Perfection doctrine is of the devil! I really believe that.
I hate sinless-perfection doctrine. It turns a Christian psychologically weird, oppressive, and deceived. It makes us judgmental towards others (because they aren't perfect enough), but excusing of ourselves (because we're doctrinally committed to the delusion that we are perfect).
I've never met a perfectionist Christian who was humble. The very idea that I no longer have a sin-nature, or that I've been purified, or that my sin-nature is totally under my control, a a huge ego-feeder. The idea, of course, is absurd. The Holy Spirit says clearly there is no righteous man on the earth who always does right and never sins (Ecclesiastes 7:20).

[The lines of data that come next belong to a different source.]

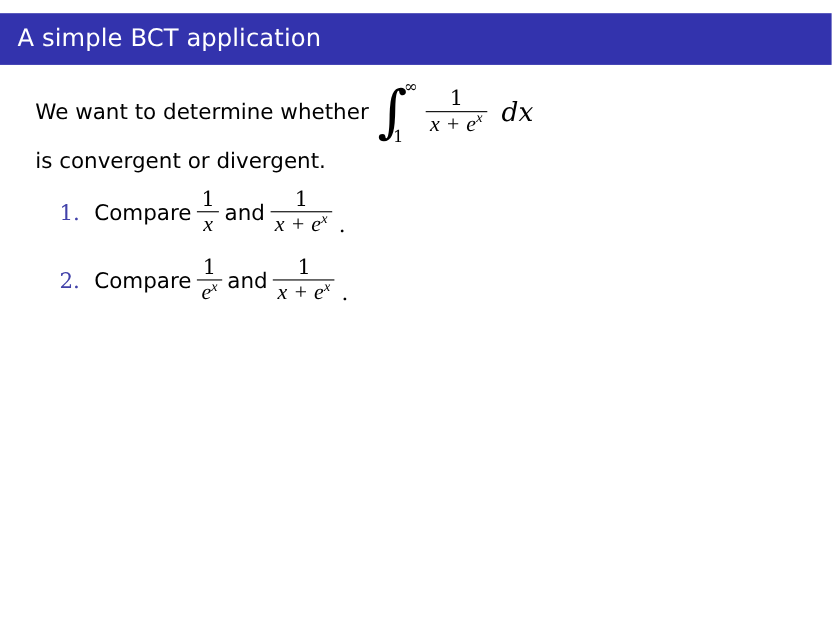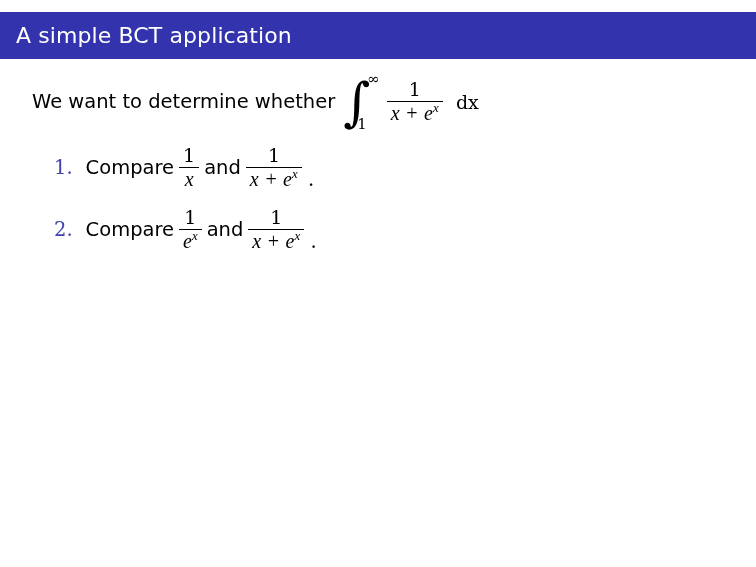--- a/index.html
+++ b/index.html
@@ -153,7 +153,8 @@
   }
   .dx {
     font-family: "DejaVu Serif", "Liberation Serif", serif;
-    font-size: 19px;
+    font-style: italic;
+    font-size: 24px;
     margin-left: 8px;
   }
 

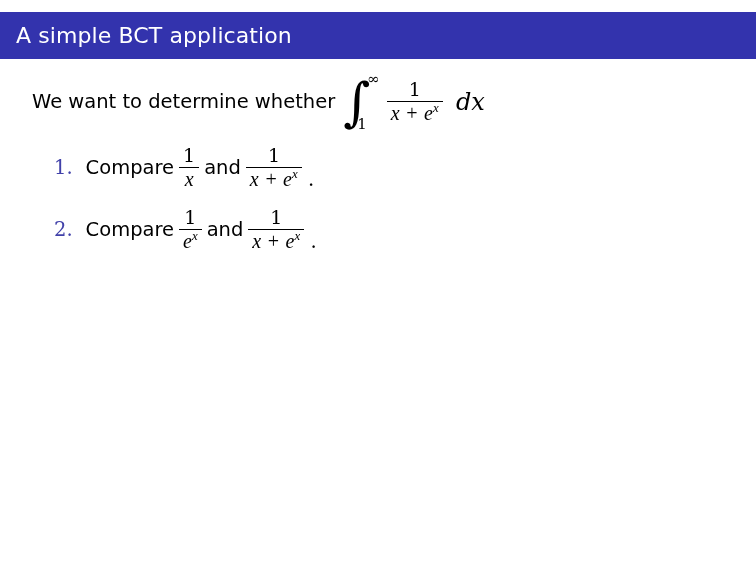--- a/index.html
+++ b/index.html
@@ -215,6 +215,7 @@
     <span class="dx">dx</span>
   </div>
 
+  <div class="line-plain">is convergent or divergent.</div>
 
 
   <ol class="enum-list">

Perfection doctrine makes us delusional. We see sin in others where there may be none, and we refuse to see sin in ourselves. And that double-denial of reality -- the virtues of others and the mixed motives of ourselves -- is a very bad mental habit to get into.
Perfectionism puts enormous emphasis on our own moral performance, with little or no emphasis on the imputed righteousness of Christ, and that, my friend, is the poison core of true legalism. The Gospel points us outward, to Christ's substitutionary, atoning death on the cross. Perfectionism ignores this essential of the Gospel, and narrows the work of the cross down to inward moral empowerment.
Perfectionist Christians often become ridiculously ascetic. (Perfectionist Charles G Finney at his Oberlin College forbade serving ketchup in the school cafeteria because of its "stimulative" properties). I guess because pleasure becomes associated with temptation, even though the word of God says that the Lord has given us all things richly to enjoy (1 Timothy 6:17), though we are to enjoy it all without losing our Godward moral awareness (Ecclesiastes 11:9), or being controlled by our bodies (1 Corinthians 9:27).
Keep the plague of perfectionism out of your heart and home!